The Employment Situation report on Friday from the Labor Department sent stocks sizzling upward on Friday as the number of new jobs and unemployment rate signaled that the Federal Reserve will unlikely slow their efforts to stimulate the U.S. economy. The economic ledger will be relatively barren this week until Thursday, so it looks like momentum will rule early in the week to guide market direction. As the weekend approaches, market moving economic data will include:
Initial Jobless Claims for the Week Ended June 8 – The Labor Department reported in its last weekly report that first-time filings for jobless benefits in the week ended June 1 dropped by 11,000 to a seasonally adjusted 346,000 from an upwardly revised 357,000 (up 3,000) the week prior. The four-week moving average, a less volatile gauge of labor trends, rose by 4,500 to 352,000, pushing slightly above the 350,000 mark that economists consider a level of moderate jobs growth.

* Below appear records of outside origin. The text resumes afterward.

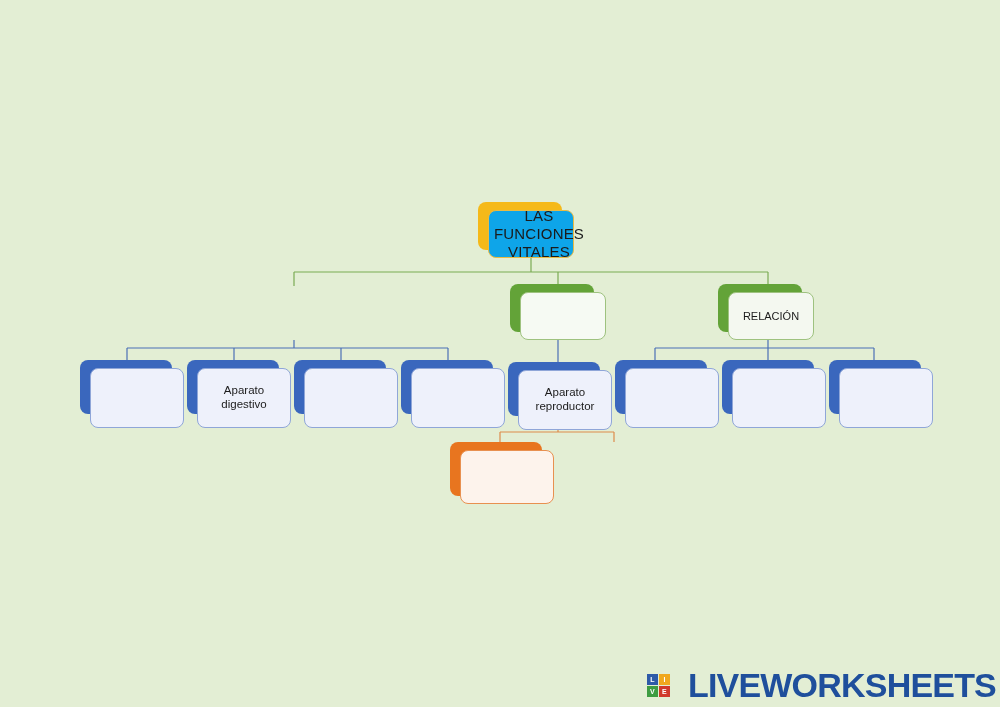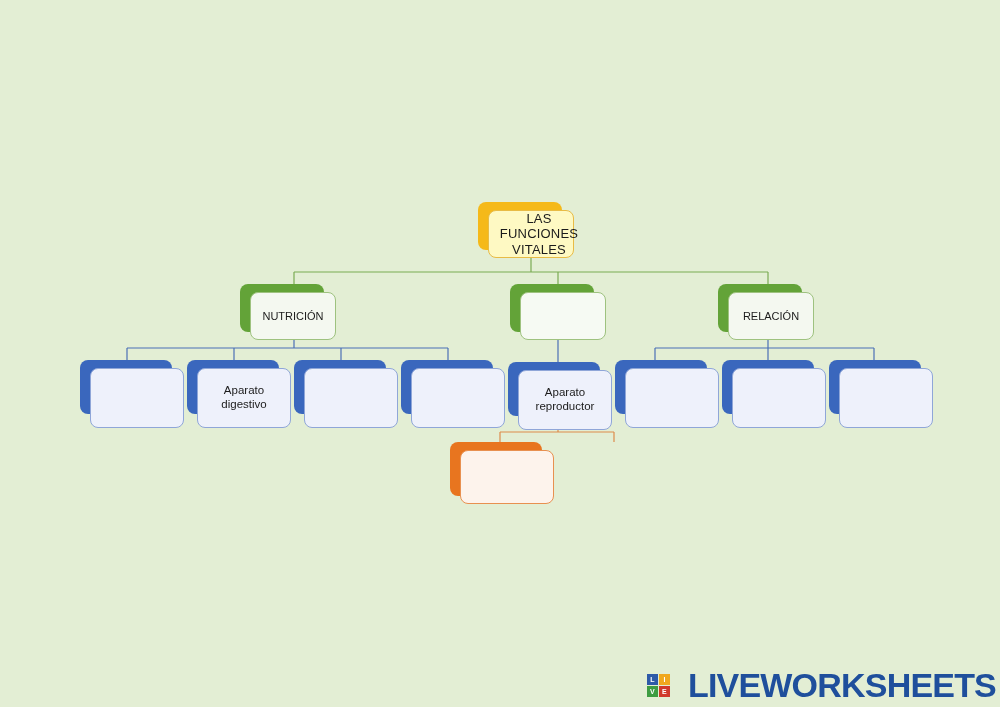--- a/index.html
+++ b/index.html
@@ -74,9 +74,9 @@
     background: #f5b919;
   }
   .node-root .face-card {
-    background: #fef9c3;
+    background: #0ea5e9;
     border: 1px solid #e8bb45;
-    font-size: 13px;
+    font-size: 15px;
     letter-spacing: 0.2px;
     padding-left: 20px;
   }

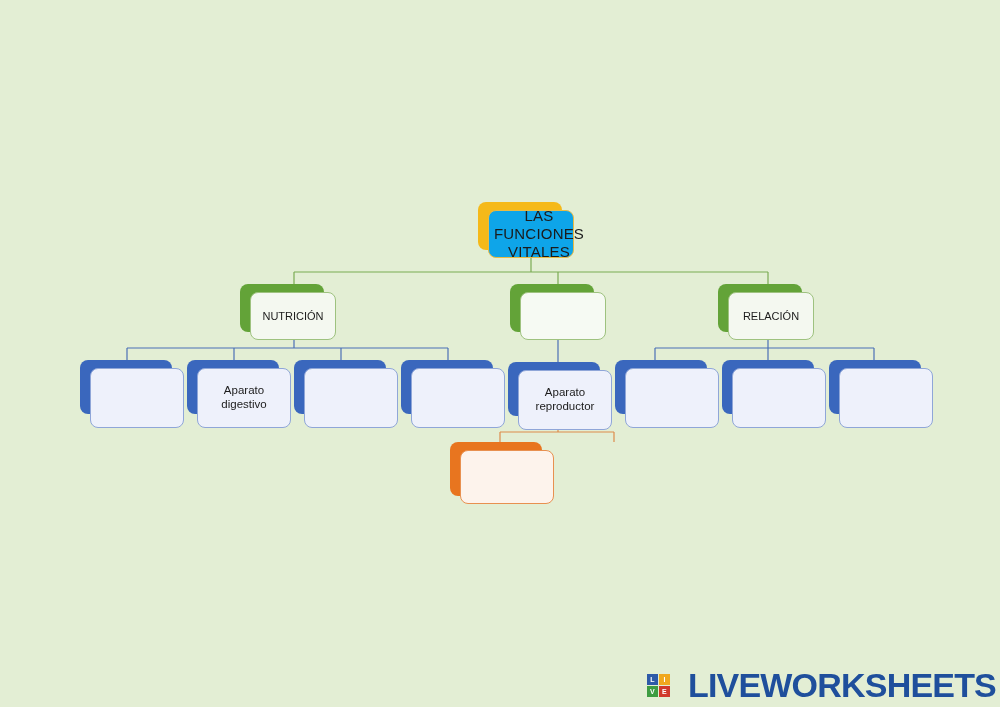--- a/index.html
+++ b/index.html
@@ -208,12 +208,6 @@
     </div>
   </div>
 
-  <div class="node node-green" style="left:240px; top:284px;">
-    <div class="shadow-card"></div>
-    <div class="face-card">
-      <span class="label">NUTRICIÓN</span>
-    </div>
-  </div>
 
   <div class="node node-green empty" style="left:510px; top:284px;">
     <div class="shadow-card"></div>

For the most recent week, economists are predicting a slight increase to 350,000 claims.
Retail Sales for May – In April, retail sales rose edged up 0.1 percent compared to March, despite dropping gasoline prices. In March retail sales had fallen 0.5 percent from February. Excluding auto sales (which were up 1.0 percent in April), retail sales were down 0.1 percent. Retail sales are closely watched as they make-up about two-thirds of gross domestic product. For May, economists are expecting a strong month with core sales predicted to rise 0.5 percent and sales less autos forecast to climb 0.3 – 0.4 percent.
Producer Price Index for May – The Labor Department said that the PPI, a measure of the changes in prices to produce goods and services, fell 0.7 percent and 0.6 percent in April and March, respectively. The so-called Core PPI, which excludes the volatile food and energy components, rose 0.1 percent in April and 0.2 percent in March. Economists are expecting the core PPI to improve by 0.1 percent in May and the overall PPI to rise 0.2 percent.
Industrial Production for May – Last month, the Federal Reserve reported that industrial production (which covers activity in manufacturing, mining and electric and gas utilities) dropped by 0.5 percent in April on a month-over-month basis, following a rise of 0.3 percent in March. The closely watched manufacturing component declined by 0.3 percent. Economists are expecting industrial production to rise 0.1 – 0.2 percent in May.